The 353-acre mixed use development will incorporate commercial, retail, multi- and single-family residential properties located at the new interchange of state Route 64 and U.S. 24 at Waterville.

The development is one of the largest mixed use developments in Northwest Ohio, according to Thomas Schlachter, president of Farnsworth Investors Inc. and one of four partners in the project.

From left, seated: Sean McMahon of Danberry, Tom Schlachter, Dick Moses, Standing: Bob Gersten and Joe Swolsky.

From left, seated: Sean McMahon of Danberry, Tom Schlachter, Dick Moses, Standing: Bob Gersten and Joe Swolsky.

“The Villages at Waterville Landing will provide a great place to live, work and shop for the entire area,” said Schlachter. “The new interchange will provide much greater access to the entire metropolitan Toledo market.”

The new highway interchange under construction will provide better access to the I-475 and I-75 Interstate system and downtown Toledo via the Anthony Wayne Trail. It will eliminate most of the truck traffic that currently runs through the City of Waterville on Rt. 24 between Toledo and Fort Wayne, Ind.

The roadways in the interchange project will be open to traffic in 2011, with the entire interchange scheduled to open in 2012, according to Samantha Johnstone, a public information official for Ohio Department of Transportation (ODOT) District 2 which covers eight counties in Northwest Ohio.

The entire U.S. 24 “Fort to Port” highway realignment project between Toledo and Fort Wayne involves two ODOT districts and the Indiana Department of Transportation, Johnstone said.

ODOT officials expect traffic counts to increase in the Waterville area once the interchange is completed which could be good for the project, said Dick Moses, another partner in the development.

The Villages at Waterville includes several parcels totaling 150 acres zoned C-3 and C-4 for commercial development. The project could include 70 acres of additional land zoned commercial for office, medical, research and a possible academic campus, according to the developers.

The initial phase of the development is currently under way with the construction of a new 80,000 square-foot Kroger store in Commerce Village, a centrally located commercial and retail district within The Villages at Waterville Landing.
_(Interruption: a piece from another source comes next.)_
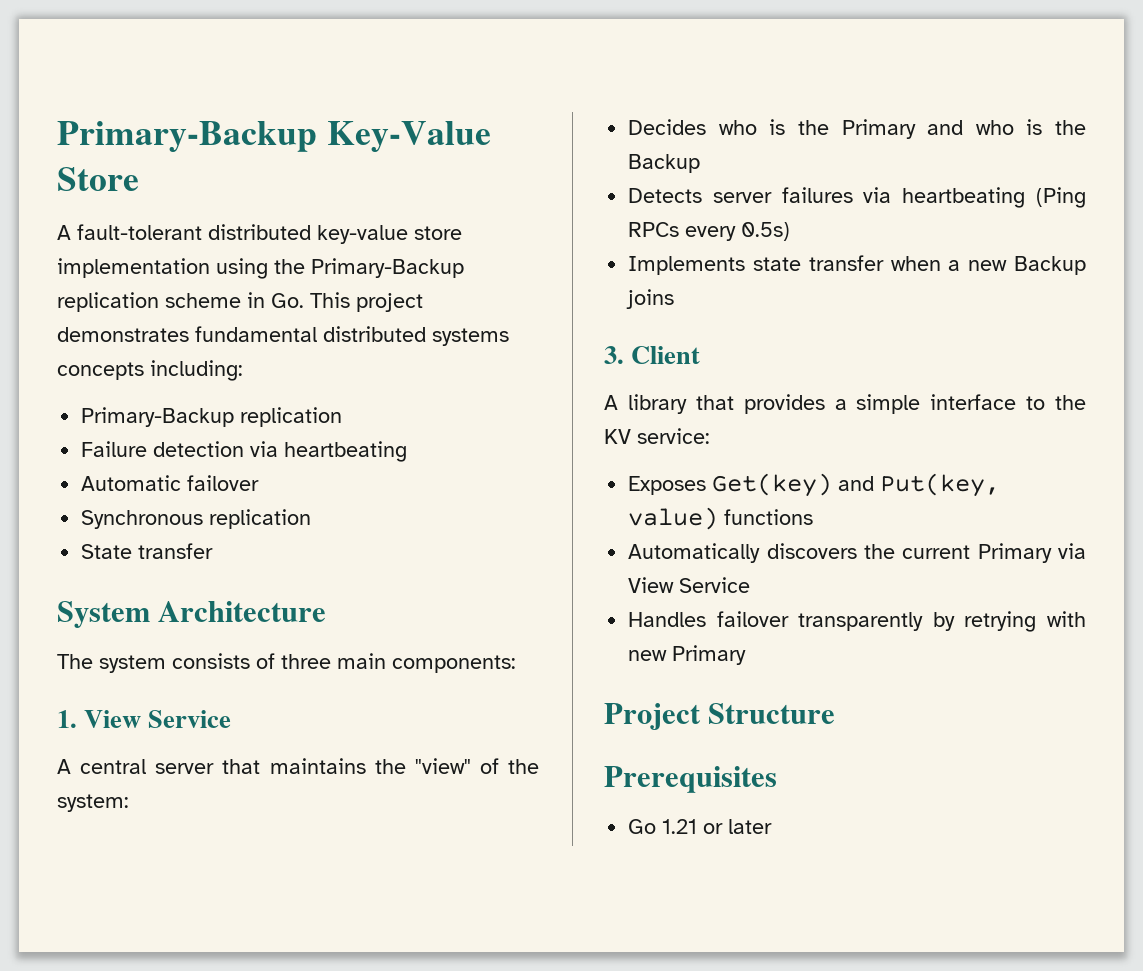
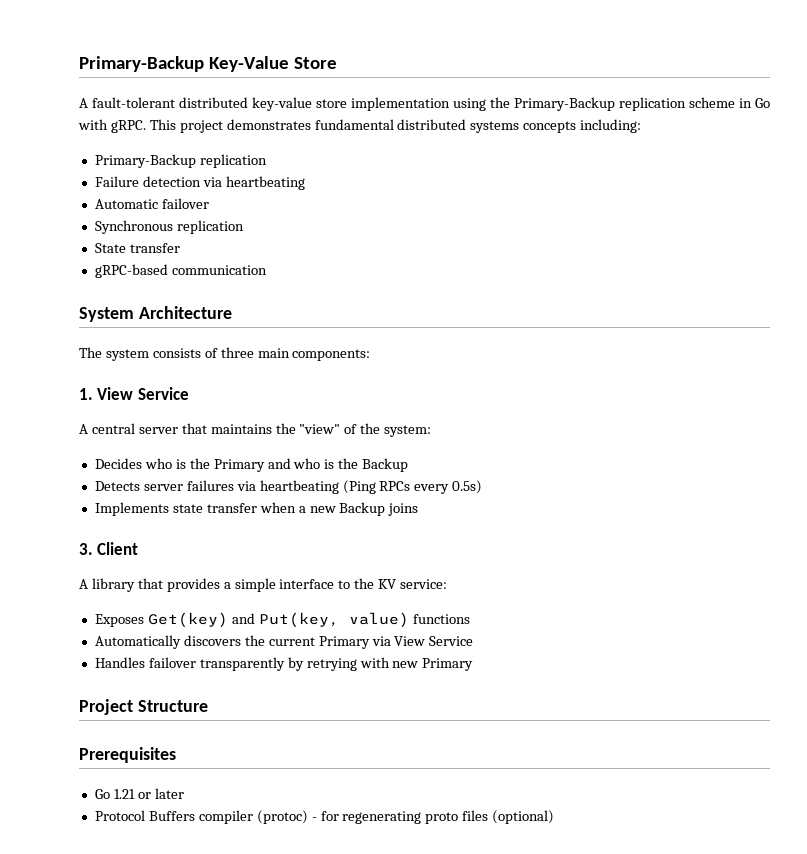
- A fault-tolerant distributed key-value store implementation using the Primary-Backup replication scheme in Go. This project demonstrates fundamental distributed systems concepts including:
+ A fault-tolerant distributed key-value store implementation using the Primary-Backup replication scheme in Go with gRPC. This project demonstrates fundamental distributed systems concepts including:
+ gRPC-based communication
+ Protocol Buffers compiler (protoc) - for regenerating proto files (optional)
The new Kroger store is scheduled to open in the fall of 2010 relocating from its existing store in Waterville. Commerce Village will include a Kroger gas station and 30,000 square feet of retail shops, along with restaurants and numerous commercial parcels on the property.

The residential properties include about 180 acres zoned R-1 and R-2 for single family residential with about 40 acres zoned R-3 and R-4 for multi-family residential.

The Village of Waterville is a growing community and could surpass 5,000 residents with the 2010 census to qualify it for incorporation as a city, said the developers.